Stuff a fish with the following dressing. Soak some bread in water, squeeze it dry, and add an egg well beaten. Season it with pepper, salt, and a little parsley or thyme; grease the baking-pan (one just the right size for holding the fish) with butter; season the fish on top, and put it into the pan with about two cups of boiling water; baste it well, adding more boiling water when necessary. About twenty minutes before serving, pour over it a cup of sour wine, and a small piece of butter (Mrs. Treat adds also two or three table-spoonfuls of Worcestershire sauce mixed with the wine—of course, this may be left out if more convenient); put half a lemon, sliced, into the gravy; baste the fish again well.

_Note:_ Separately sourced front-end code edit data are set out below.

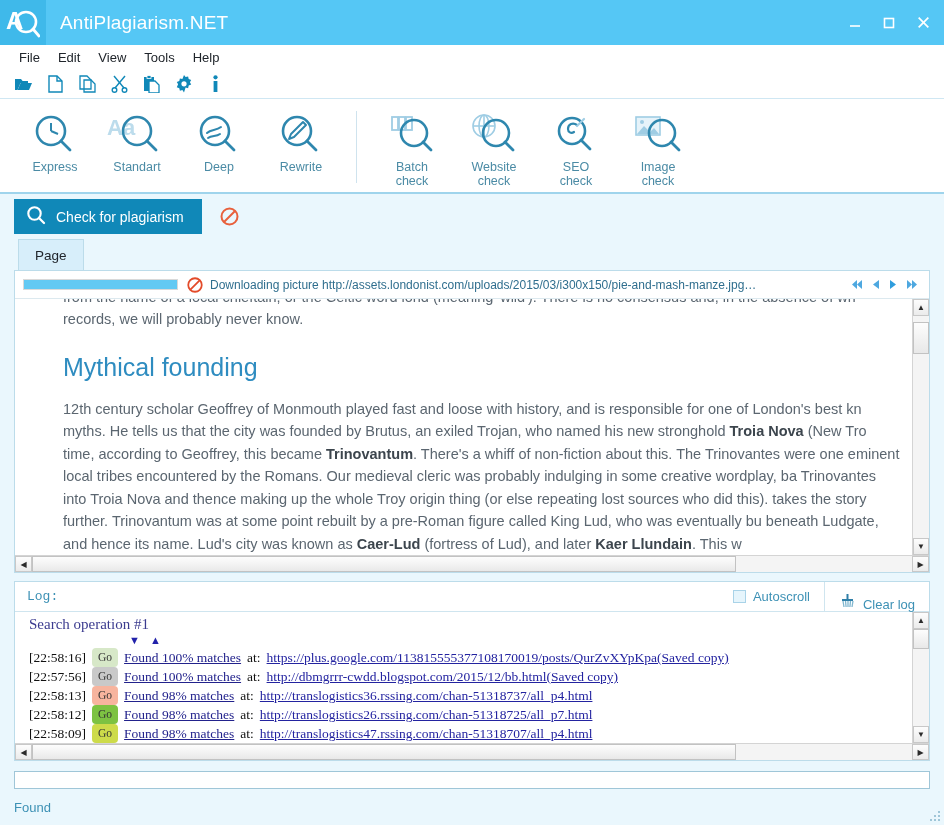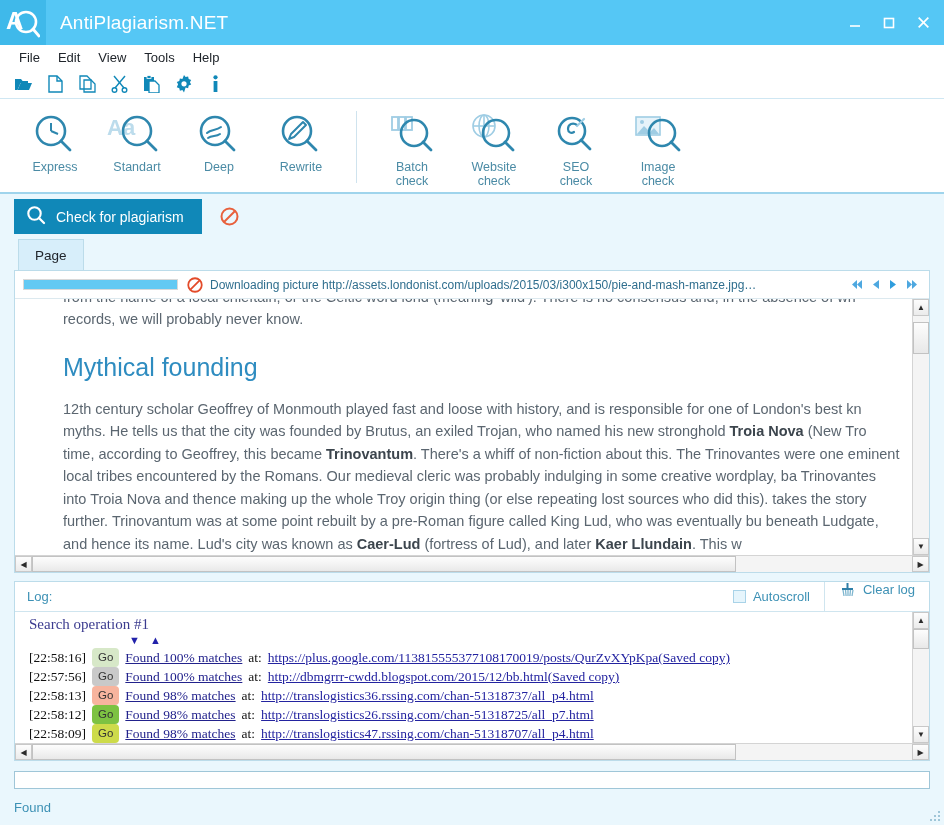--- a/index.html
+++ b/index.html
@@ -290,38 +290,38 @@
     display: flex; flex-direction: column;
   }
   .loghead {
     height: 30px;
     display: flex; align-items: center;
     padding-left: 12px;
     border-bottom: 1px solid #cfe5ef;
     flex: 0 0 auto;
     background: #fff;
   }
-  .loghead .lbl { font-size: 13px; color: #3d91b5; }
+  .loghead .lbl { font-size: 13px; color: #3d91b5; font-family: Liberation Mono, monospace; }
   .autoscroll {
     margin-left: auto;
     display: flex; align-items: center; gap: 7px;
     font-size: 13px; color: #3d91b5;
     padding-right: 14px;
     cursor: pointer;
   }
   .chk {
     width: 13px; height: 13px;
     border: 1px solid #a9d3e8;
     background: #e6f5fc;
     display: inline-block;
   }
   .clearlog {
     border-left: 1px solid #cfe5ef;
     height: 30px;
-    display: flex; align-items: flex-start; gap: 7px;
+    display: flex; align-items: flex-end; gap: 7px;
     padding: 0 14px;
     font-size: 13px; color: #3d91b5;
     cursor: pointer;
   }
   .logbody {
     flex: 1; display: flex; overflow: hidden;
   }
   .loglines {
     flex: 1; overflow: hidden;
     padding: 4px 0 0 14px;
@@ -342,21 +342,21 @@
     line-height: 19px;
     white-space: nowrap;
     gap: 6px;
   }
   .lr-time { color: #111; font-family: "Liberation Serif", serif; }
   .lr-go {
     font-size: 11.5px;
     padding: 0 6px;
     border-radius: 4px;
     color: #333;
-    font-family: Liberation Sans, sans-serif;
+    font-family: Liberation Serif, serif;
     cursor: pointer;
   }
   .lr-found { color: #22228c; text-decoration: underline; cursor: pointer; }
   .lr-at { color: #111; }
   .lr-url { color: #2323a0; text-decoration: underline; cursor: pointer; }
 
   
   .statuswrap {
     flex: 1;
     padding: 10px 14px 0 14px;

When it is thoroughly baked, remove it from the pan; garnish the top with the slices of lemon; finish the sauce in the baking-dish by adding a little butter rubbed to a paste in some flour; strain, skim, and serve it in a sauce-boat.
To Stew Fish, or Fish en Matelote.
Cut the fish transversely into pieces about an inch or an inch and a half long; sprinkle salt on them, and let them remain while you boil two or three onions (sliced) in a very little water; pour off this water when the onions are cooked, and add to them pepper, about a tea-cupful of hot water, and a tea-cupful of wine if it is claret or white wine, and two or three table-spoonfuls if it is sherry or port: now add the fish. When it begins to simmer, throw in some little balls of butter which have been rolled in flour. When the fish is thoroughly cooked, serve it very hot. This is a very good manner of cooking any fresh-water fish.

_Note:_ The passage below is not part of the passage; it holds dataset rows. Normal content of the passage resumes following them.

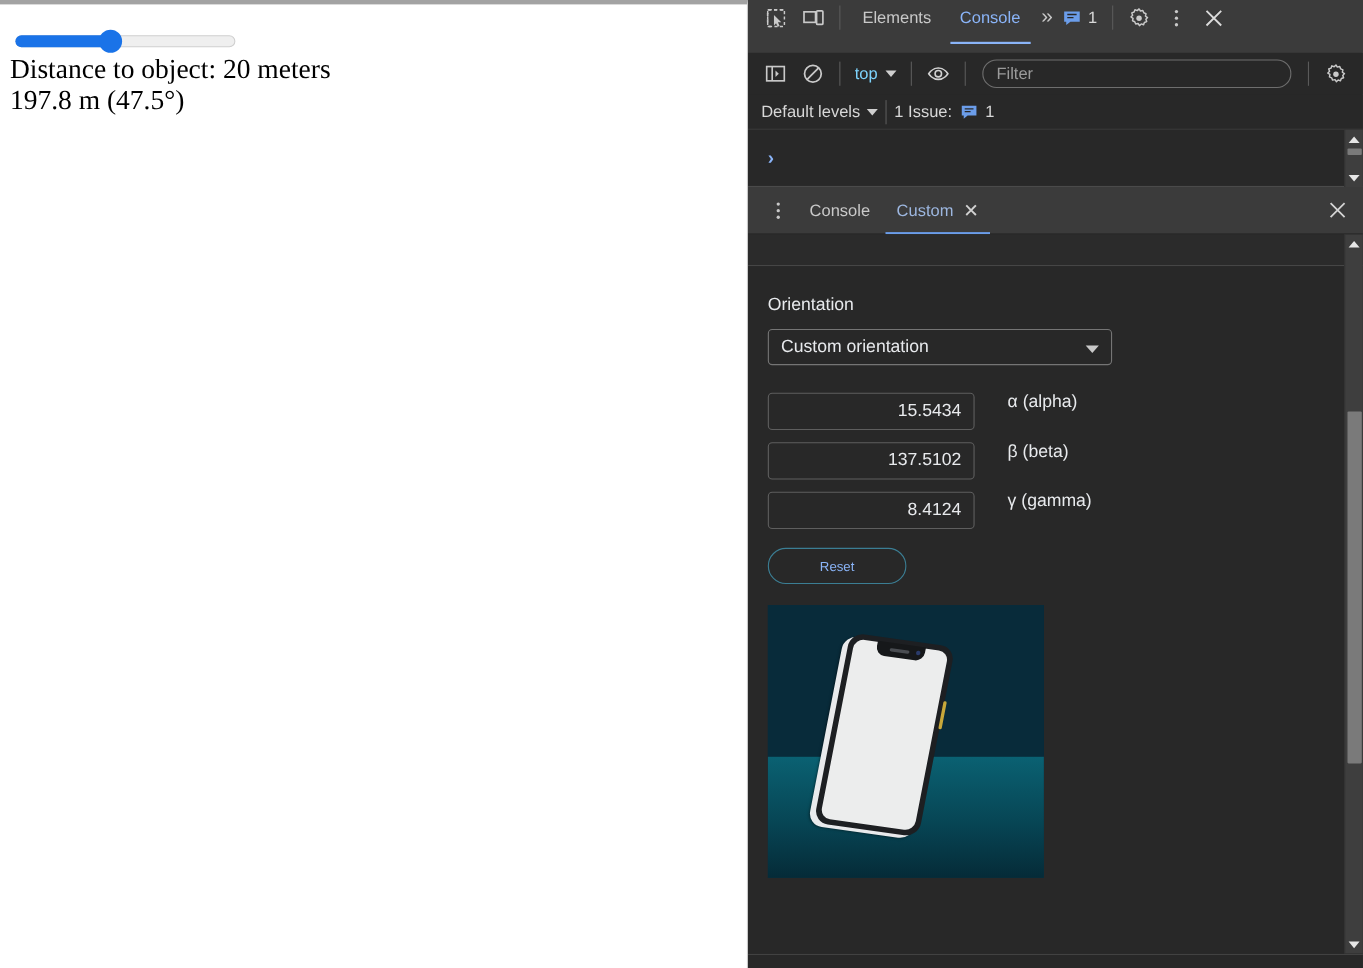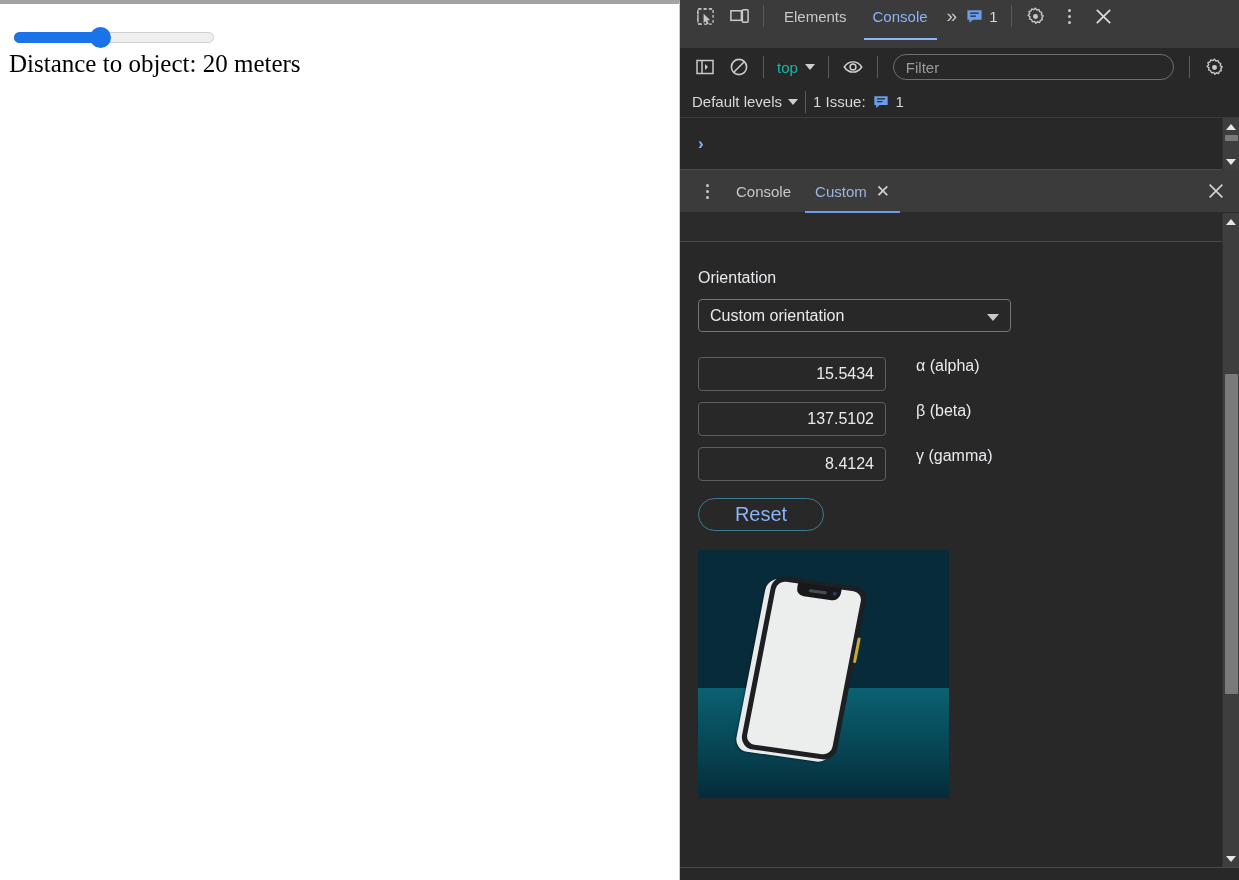--- a/index.html
+++ b/index.html
@@ -109,21 +109,21 @@
   
   .console-bar {
     height: 38px;
     background: #282828;
     display: flex; align-items: center;
     padding: 0 8px;
     border-bottom: none;
   }
   .ctx-select {
     display: flex; align-items: center; gap: 7px;
-    font-size: 15px; color: #14b8a6;
+    font-size: 15px; color: #7dd3fc;
     padding: 0 6px; height: 26px;
   }
   .caret { width: 0; height: 0; border-left: 5px solid transparent;
            border-right: 5px solid transparent; border-top: 6px solid #cfcfcf; }
   .filter-input {
     flex: 1 1 auto;
     height: 26px;
     margin: 0 8px;
     background: transparent;
     border: 1px solid #6e6e6e;
@@ -270,21 +270,21 @@
     outline: none;
   }
   .angle-label { font-size: 16px; color: #e8eaed; }
   .reset-btn {
     margin-top: 17px;
     width: 126px; height: 33px;
     background: transparent;
     border: 1px solid #3b7e94;
     border-radius: 17px;
     color: #8ab4f8;
-    font-size: 20px;
+    font-size: 12px;
     font-family: "Liberation Sans", sans-serif;
     display: flex; align-items: center; justify-content: center;
   }
   .phone-box {
     position: relative;
     margin-top: 19px;
     width: 251px; height: 248px;
     background: #063040;
     overflow: hidden;
   }
@@ -347,20 +347,21 @@
 
 <div id="root">
 
   <div id="page">
     <div class="slider-wrap">
       <div class="slider-track"></div>
       <div class="slider-fill"></div>
       <div class="slider-thumb"></div>
     </div>
     <div class="page-text" id="dist-line">Distance to object: 20 meters</div>
+    <div class="page-text" id="angle-line">197.8 m (47.5°)</div>
   </div>
 
   <div id="devtools">
 
     <div class="dt-topbar">
       <div class="tb-icon">
         <svg width="19" height="19" viewBox="0 0 20 20">
           <path d="M2 2h4M8 2h4M14 2h4M2 18h4M2 14v-4M2 8V4" stroke="#c9c9c9" stroke-width="1.6" fill="none" stroke-dasharray="3 2"></path>
           <rect x="2" y="2" width="16" height="16" rx="1" stroke="#c9c9c9" stroke-width="1.4" fill="none" stroke-dasharray="3 2.2"></rect>
           <path d="M8 7l7 7h-3.2l1.6 3.4-1.8.9-1.6-3.5L8 17z" fill="#c9c9c9"></path>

Fish is much better stewed with some wine. Of course, it is quite possible to stew fish without it, in which case add a little parsley.
To Cook Fish au Gratin.
This is a favorite manner with the French of cooking fish. The fish is served in the same dish in which it is cooked. It is called a gratin dish—generally an oval silver-plated platter, or it may be of block-tin. A fish au gratin is rather expensive, on account of the mushrooms; however, the French canned mushrooms (champignons) are almost as good as fresh ones, and are much cheaper.

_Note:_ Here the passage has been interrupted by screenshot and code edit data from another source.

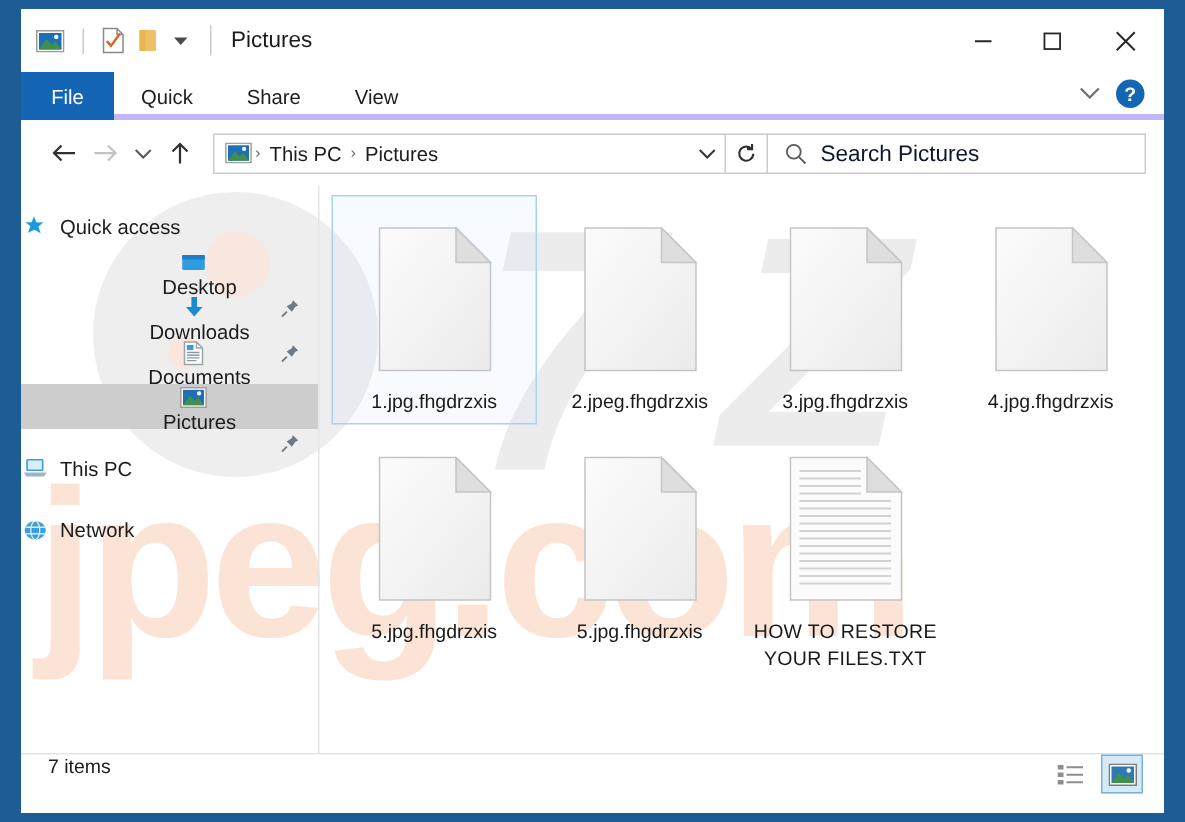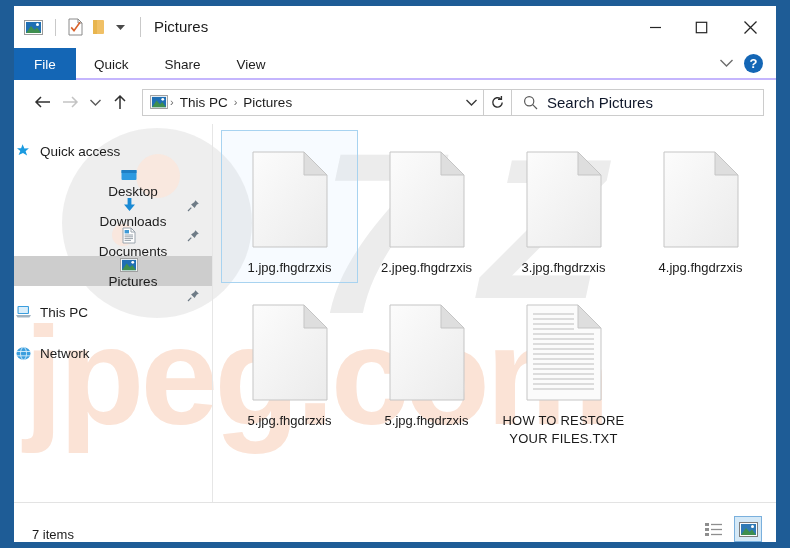--- a/index.html
+++ b/index.html
@@ -120,21 +120,21 @@
   .win-btn:last-child { width: 52px; }
 
   
   #ribbon-tabs {
     position: relative;
     z-index: 3;
     height: 32px;
     background: #ffffff;
     display: flex;
     align-items: stretch;
-    border-bottom: 2px solid #c4b5fd;
+    border-bottom: 4px solid #c4b5fd;
   }
   .tab {
     display: flex; align-items: center; justify-content: center;
     padding: 0 18px;
     font-size: 13.5px;
     color: #1d1d1d;
     height: 32px;
   }
   .tab.file {
     background: #1466b5;
@@ -311,21 +311,21 @@
   .file-item.note .fi-label { letter-spacing: .2px; }
 
   
   #status-bar {
     position: relative;
     z-index: 3;
     height: 40px;
     border-top: 1px solid #e3e3e3;
     background: #ffffff;
     display: flex;
-    align-items: flex-end;
+    align-items: flex-start;
     padding: 0 14px 0 18px;
   }
   .status-text {
     font-size: 13px;
     color: #1c1c1c;
   }
   .view-toggles {
     margin-left: auto;
     display: flex;
     align-items: center;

Receipt.—First put into a saucepan butter size of an egg, then a handful of shallots, or one large onion minced fine; let it cook ten minutes, when mix in half a cupful of flour; then mince three-fourths of a cupful of mushrooms. Add a tea-cupful of hot water (or better, stock) to the saucepan, then a glass of white or red wine, salt, and pepper. After mixing them well, add the minced mushrooms and a little minced parsley. Skin the fish, cut off the head and tail, split it in two, laying bare the middle bone; slip the knife under the bone, removing it smoothly. Now cut the fish in pieces about an inch long. Moisten the gratin dish with butter, arrange the cuts of fish tastefully on it, pour over the sauce, then sprinkle the whole with bread-crumbs which have been dried and grated. Put little pieces of butter over all, and bake. The dish may be garnished with little diamonds of fried or toasted and buttered bread around the edge. Or,
This is a pretty dish au gratin: Put mashed potatoes (which must be still hot when arranged) in a circle on the outside of the gratin dish, then a row of the pieces of fish (which have been cooked as just described) around the middle of the dish, or just inside the potatoes. Put some mashed potatoes also in the middle of the dish. Garnish here and there with mushrooms. Pour the sauce just described and bread-crumbs over the fish, and bake five or ten minutes.